Habits in Training: Six Tips for a New Year
 
Hang a picture, hug a friend. The official start of 2013 is behind us. The real New begins right here.
 

Fitness, Happy Days, Home

Happy 100 Days: 22

Inside the gray morning, a storm churns. No one looking down from a weather balloon would ever know. Calm skies lay a low blanket of mist over this patch of concrete. Upstairs, my boy dreams on. He will wake on his own and climb into my arms so I can carry him down to our waking day. For this singular pleasure, I continue to press my weight against the porch step. I jump skyward straight up from a squat 20 times over, roaring past my own screaming heart then begin again once the stars dim.
 
Inside the neighbors’ homes, small thunderclaps fall on deaf ears. Who would know? Secrets, stillness, fury, love. White lights twine around poplars and oaks dotting the unfenced green. In the low dawn, other women walk their dogs at a racer’s clip or jog in nylon sheaths. I wonder who these people are. Even the ones whose names I have learned over wine and block-party gossip are exotic, sleek-billed things. They married the ones who became captains and commanders. Very few of wives themselves hold such sway. They feather their nests and pine for more yet seem to possess a knowledge that eludes me. Gloss and curl, breast and fawn. Perhaps just dumb luck? Whatever the code, I have not cracked it yet. I rely on pulse and sweat. I bend and crunch my belly, powering the core which sustains me. It is, after all, the only one I’ve got.
 
Next door, the couple stands bickering over the placement of a red bow on the new porch light. She wears the teal track suit, he the familiar scowl.
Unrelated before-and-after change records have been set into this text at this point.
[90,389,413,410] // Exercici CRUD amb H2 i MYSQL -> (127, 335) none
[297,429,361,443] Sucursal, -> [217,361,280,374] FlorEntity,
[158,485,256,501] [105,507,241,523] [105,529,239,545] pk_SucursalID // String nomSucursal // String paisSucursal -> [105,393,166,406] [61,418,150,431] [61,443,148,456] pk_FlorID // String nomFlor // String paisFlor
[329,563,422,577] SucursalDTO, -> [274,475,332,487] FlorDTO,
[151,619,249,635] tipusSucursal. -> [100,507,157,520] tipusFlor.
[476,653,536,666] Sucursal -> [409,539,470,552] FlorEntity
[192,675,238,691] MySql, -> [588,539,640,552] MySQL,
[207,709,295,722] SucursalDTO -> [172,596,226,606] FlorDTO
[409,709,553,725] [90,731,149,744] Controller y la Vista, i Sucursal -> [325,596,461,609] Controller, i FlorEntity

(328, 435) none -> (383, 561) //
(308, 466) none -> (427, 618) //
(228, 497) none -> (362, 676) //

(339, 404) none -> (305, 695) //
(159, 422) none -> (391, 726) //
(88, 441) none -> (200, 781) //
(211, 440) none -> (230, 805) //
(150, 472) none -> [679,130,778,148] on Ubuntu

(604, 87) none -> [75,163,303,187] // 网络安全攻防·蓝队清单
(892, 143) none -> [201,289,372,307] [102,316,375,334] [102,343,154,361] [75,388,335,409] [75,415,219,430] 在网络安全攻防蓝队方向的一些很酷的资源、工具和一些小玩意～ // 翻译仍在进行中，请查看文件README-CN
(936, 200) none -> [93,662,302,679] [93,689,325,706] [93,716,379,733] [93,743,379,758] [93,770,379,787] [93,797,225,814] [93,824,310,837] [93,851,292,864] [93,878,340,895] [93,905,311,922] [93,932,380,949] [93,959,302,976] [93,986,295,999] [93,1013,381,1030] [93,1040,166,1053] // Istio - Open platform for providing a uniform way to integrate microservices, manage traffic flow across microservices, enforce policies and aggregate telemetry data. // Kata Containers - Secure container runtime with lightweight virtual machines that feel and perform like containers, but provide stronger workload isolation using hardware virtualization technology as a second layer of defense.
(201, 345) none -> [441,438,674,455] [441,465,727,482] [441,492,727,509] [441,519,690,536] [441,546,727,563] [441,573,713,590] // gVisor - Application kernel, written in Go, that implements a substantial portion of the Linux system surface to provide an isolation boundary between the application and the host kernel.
The stout pillars of their new portico twinkles with lights. Their long-legged girls soar past on in-line skates, hair swaying. The silent distance of proximity has me hungering and recoiling. What quiet thunder brews there? Any? None? They have lived here since the girls were toddlers. I have never seen the inside of their home, yet I long to inhabit it, whether it be the shelter or the storm.
 
I lunge 50 times on my patch of damp concrete. I get to 51 and keep going. Past 75, past 100. These thighs will never fail me. I will climb the stairs. I will scale these walls. I will leap over rooftops, up past the front that taunts us with its constant pressure and threats of deluge. Up into clear skies this surging heart will carry my boy and me, winging us into the place we are meant to be.